Anche il tema del ‘pasto da casa’ non aiuta la costituzione di un ‘patto educativo’ tra scuola e famiglia. A di là delle motivazioni che hanno spinto a questa scelta in varie realtà italiane, che non discuto, è inevitabile che il bambino con il pasto da casa si chiederà ‘perché non mi fanno mangiare in mensa?’ e quindi ci sarà una fantasia sulla mensa cattiva della scuola e il cibo buono della famiglia e questo può alimentare le conflittualità, ma anche la percezione della ‘scuola’ come fonte di ‘cattivo nutrimento’. Poi bisogna chiedersi perché si è arrivati a questo punto.

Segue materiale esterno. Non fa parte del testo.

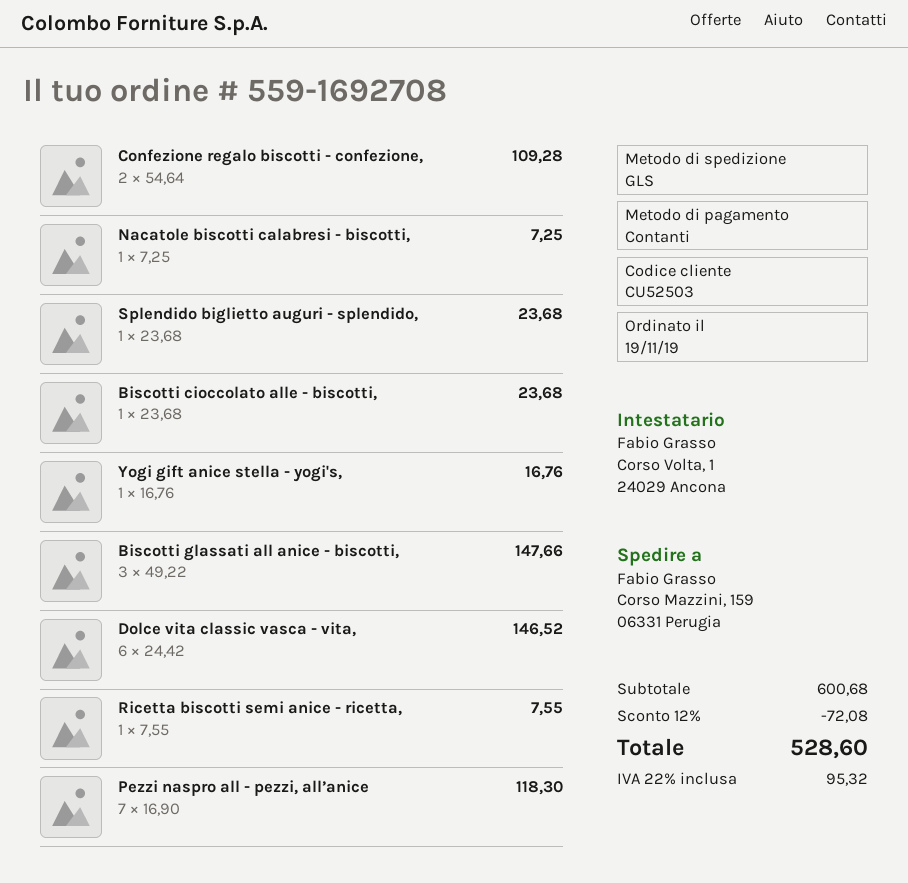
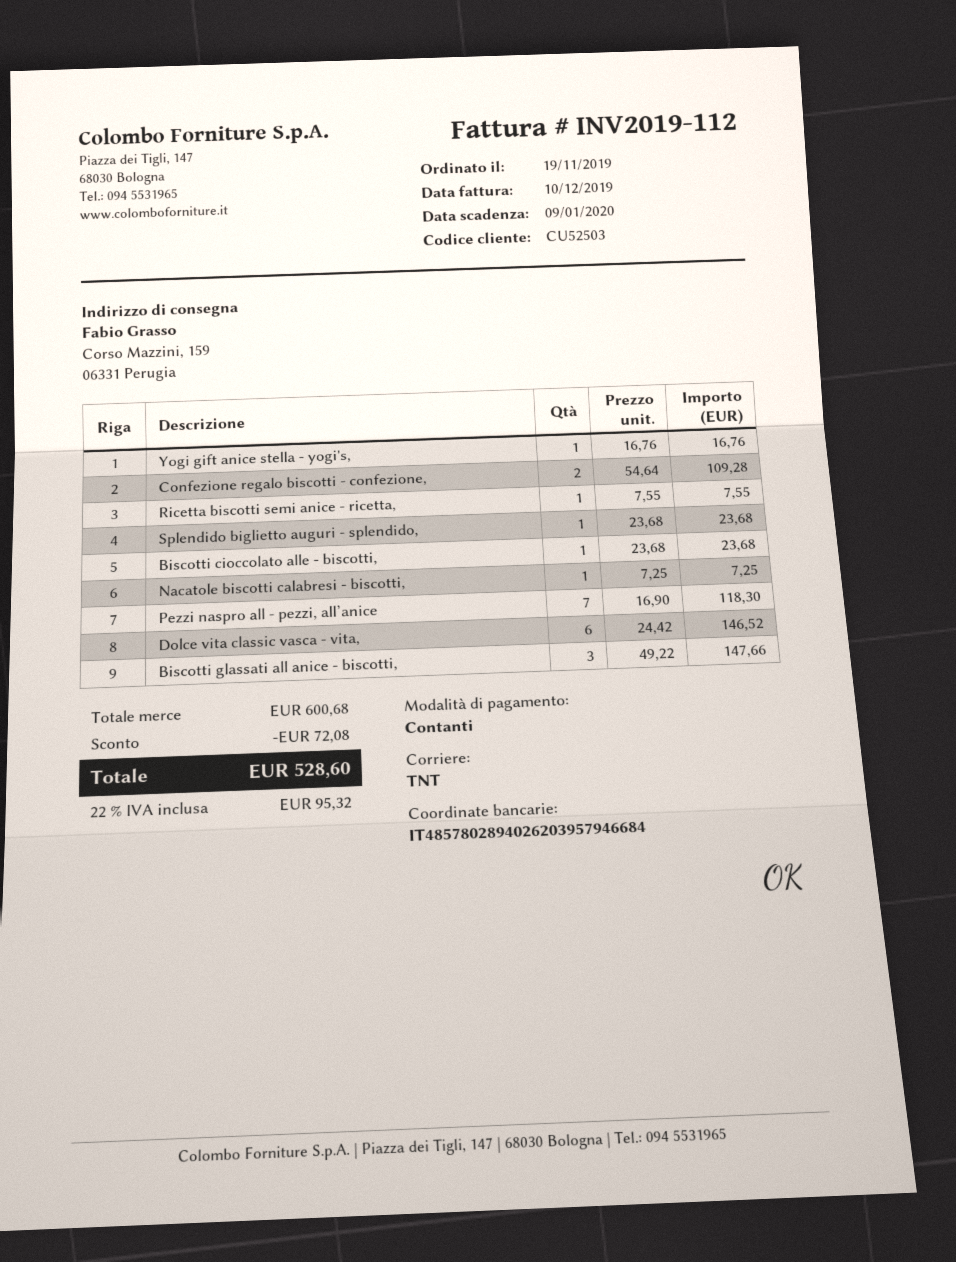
shipping method: GLS -> TNT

Il caso dei bambini stranieri di Lodi che non hanno potuto accedere in mensa per un procedimento burocratico ‘originale’ ha fatto molto rumore e ha suscitato indignazione in tutta Italia. Ma nessuno si è chiesto come possono essersi sentiti i bambini che invece hanno potuto andare in mensa.

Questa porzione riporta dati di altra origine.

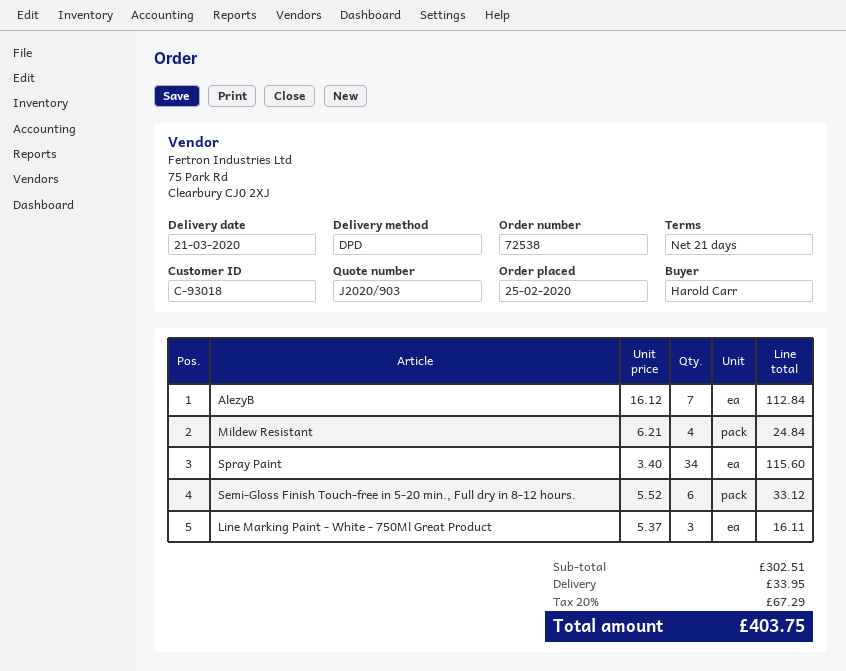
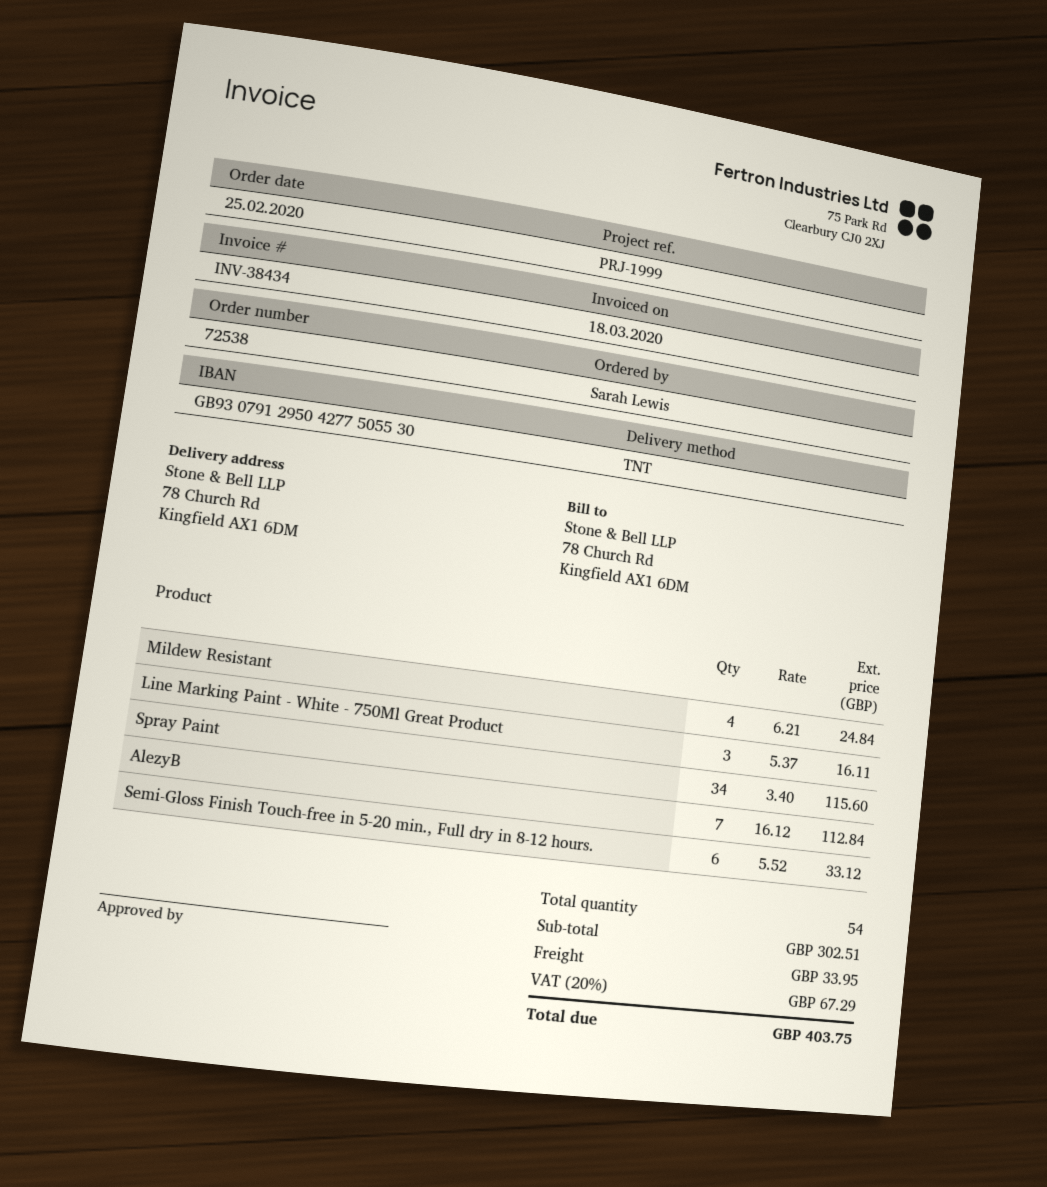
ordered by: Harold Carr -> Sarah Lewis
shipping method: DPD -> TNT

I bambini che a Lodi hanno potuto andare in mensa possono aver reagito in maniera diversa: possono essersi interrogati sulla cosa, possono essersi sentiti privilegiati di andare in mensa e poi in colpa rispetto ai bambini che non ci potevano andare, altri possono aver pensato quanto sono fortunati loro che si portano il pasto da casa. Non tutti possono essersi sentiti nello stesso modo. Quello che è certo è che il caso di Lodi è l’esempio estremo di diseducazione, una discriminazione che non aiuta l’integrazione di culture diverse.
L’integrazione invece passa anche attraverso il cibo. Ma ricordiamoci che ci deve essere questa apertura verso il cibo da parte di tutti, nel rispetto dei vincoli religiosi di ciascuno. Così come i bambini italiani devono essere aperti e disponibili ad assaggiare il cous cous e l’hummus di ceci, gli stranieri devono essere disponibili ad assaggiare anche i piatti della nostra tradizione gastronomica.